Search that finds the right document even when it shares no keywords with your query; AI that retrieves the relevant part of your notes to answer a question β both run on embeddings. An embedding turns data into numbers that capture meaning, so a computer can measure how similar two things are. This guide explains what an embedding is, how it works, what it's used for, and why it underpins modern search and AI.
What an embedding is
An embedding represents data β a word, sentence, image β as a vector: a list of numbers (often hundreds or thousands) that encodes its meaning. The defining property: items with similar meaning get vectors that are close together in this numeric space, and unrelated items are far apart.

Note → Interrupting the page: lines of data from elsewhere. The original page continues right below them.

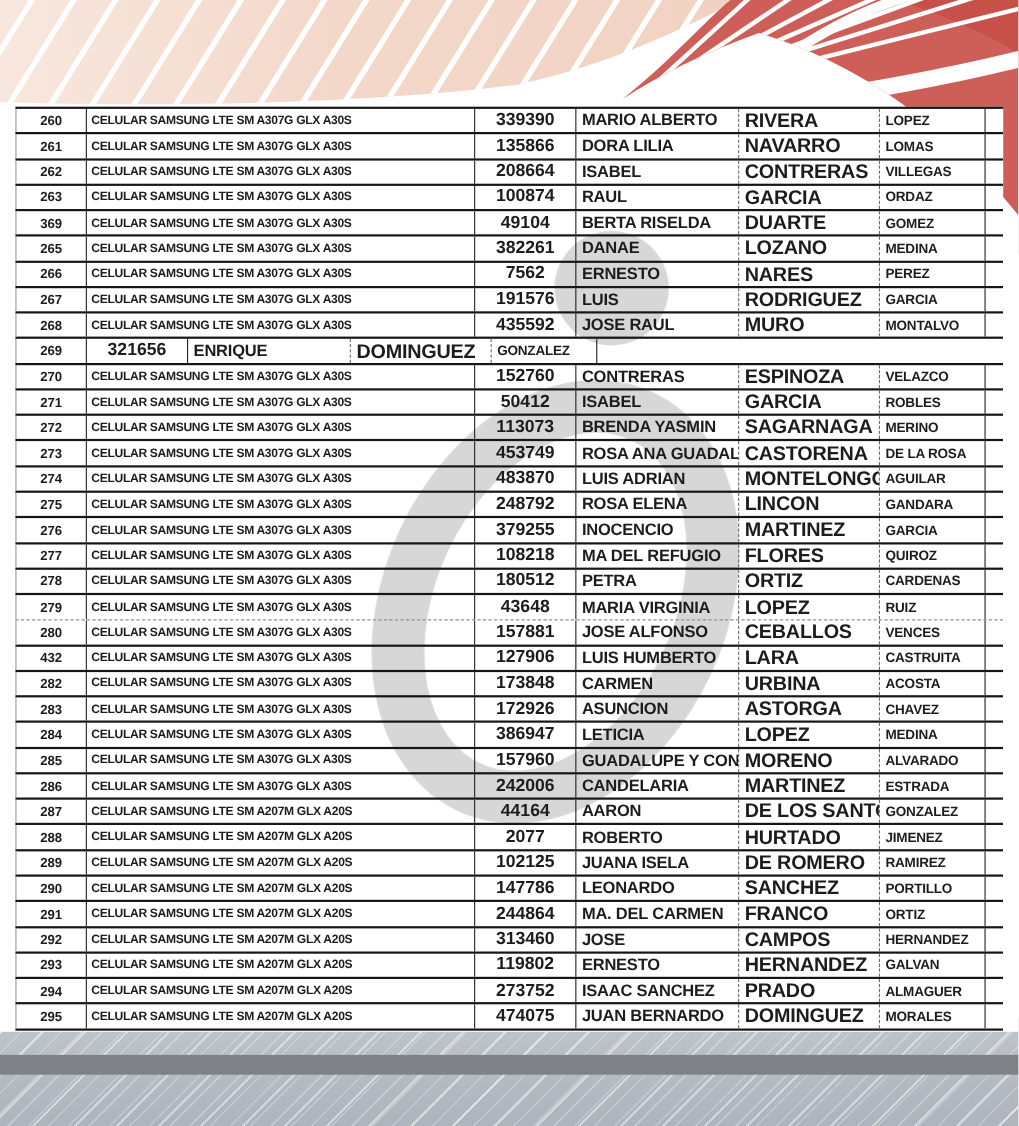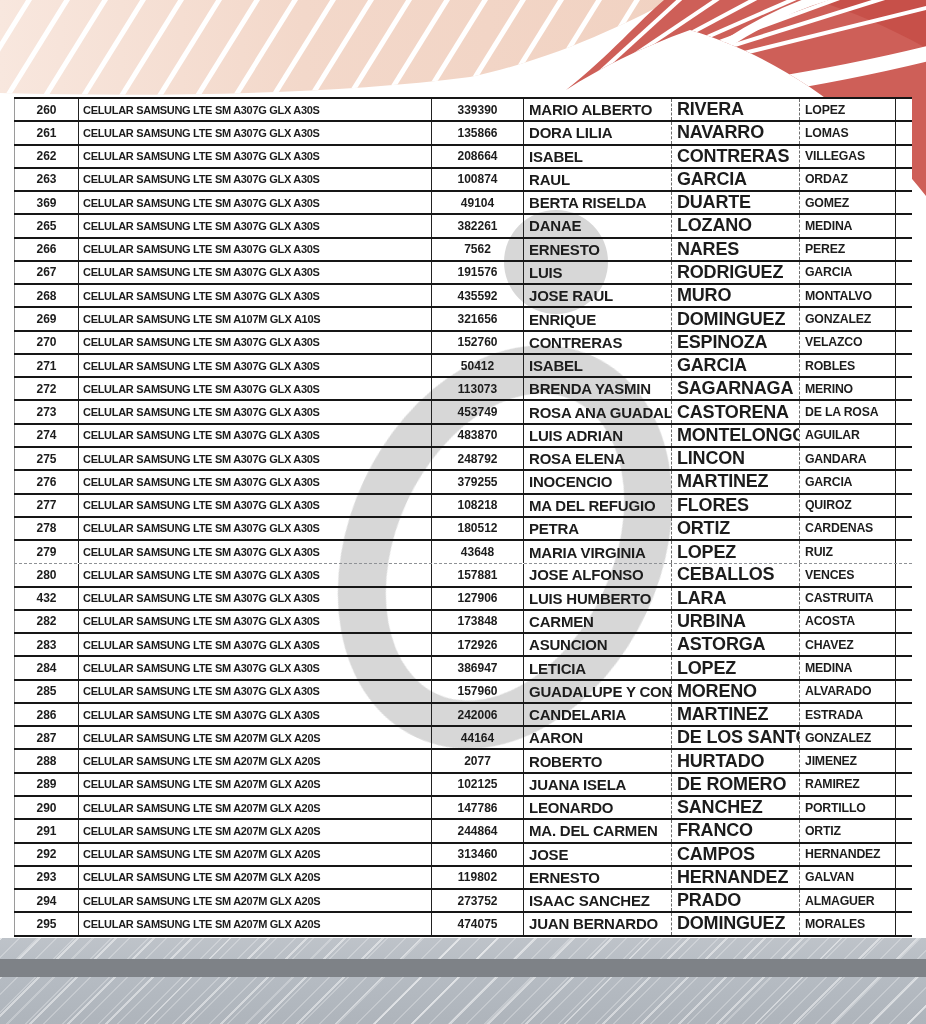--- a/index.html
+++ b/index.html
@@ -44,7 +44,7 @@
           border-left:1px solid #9a9a9a; border-right:1.6px solid #222;}
   .c-desc{width:353px; padding-left:4px; font-size:11px; letter-spacing:-0.3px;
           border-right:1.6px solid #222;}
-  .c-id  {width:92px; justify-content:center; font-size:12px;
+  .c-id  {width:92px; justify-content:center; font-size:16px;
           border-right:1.4px solid #222;}
   .c-first{width:148px; padding-left:5px; font-size:15px; letter-spacing:-0.2px;
           border-right:1px dashed #6e6e6e;}

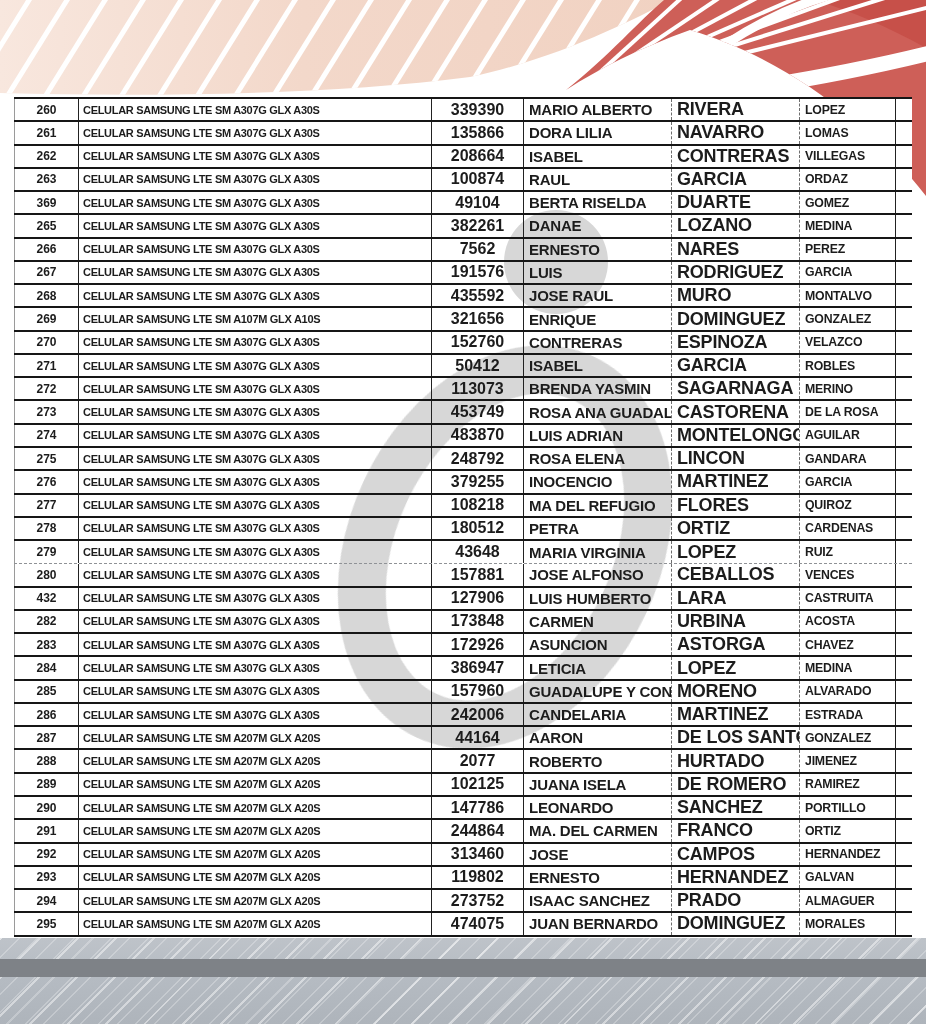--- a/index.html
+++ b/index.html
@@ -200,7 +200,6 @@
       </div>
         <div class="t-row">
         <div class="cell c-num">269</div>
-        <div class="cell c-desc">CELULAR SAMSUNG LTE SM A107M GLX A10S</div>
         <div class="cell c-id">321656</div>
         <div class="cell c-first">ENRIQUE</div>
         <div class="cell c-pat">DOMINGUEZ</div>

So "dog" and "puppy" land near each other, far from "spreadsheet." Embeddings let computers measure semantic similarity mathematically β the foundation of modern search, recommendations and retrieval-augmented AI.
How it works
An embedding model (usually a neural network) is trained so it maps each input to a point in a high-dimensional space where meaning is encoded by position. Things used in similar contexts end up near each other.
Feed it text (or an image) and it outputs a fixed-length vector. To compare two items, you measure the distance or angle between their vectors β commonly cosine similarity. Closer means more similar in meaning. The model doesn't "understand" in a human sense; it captures statistical patterns of similarity.
What embeddings are used for
- Semantic search β find documents about a topic even without shared keywords.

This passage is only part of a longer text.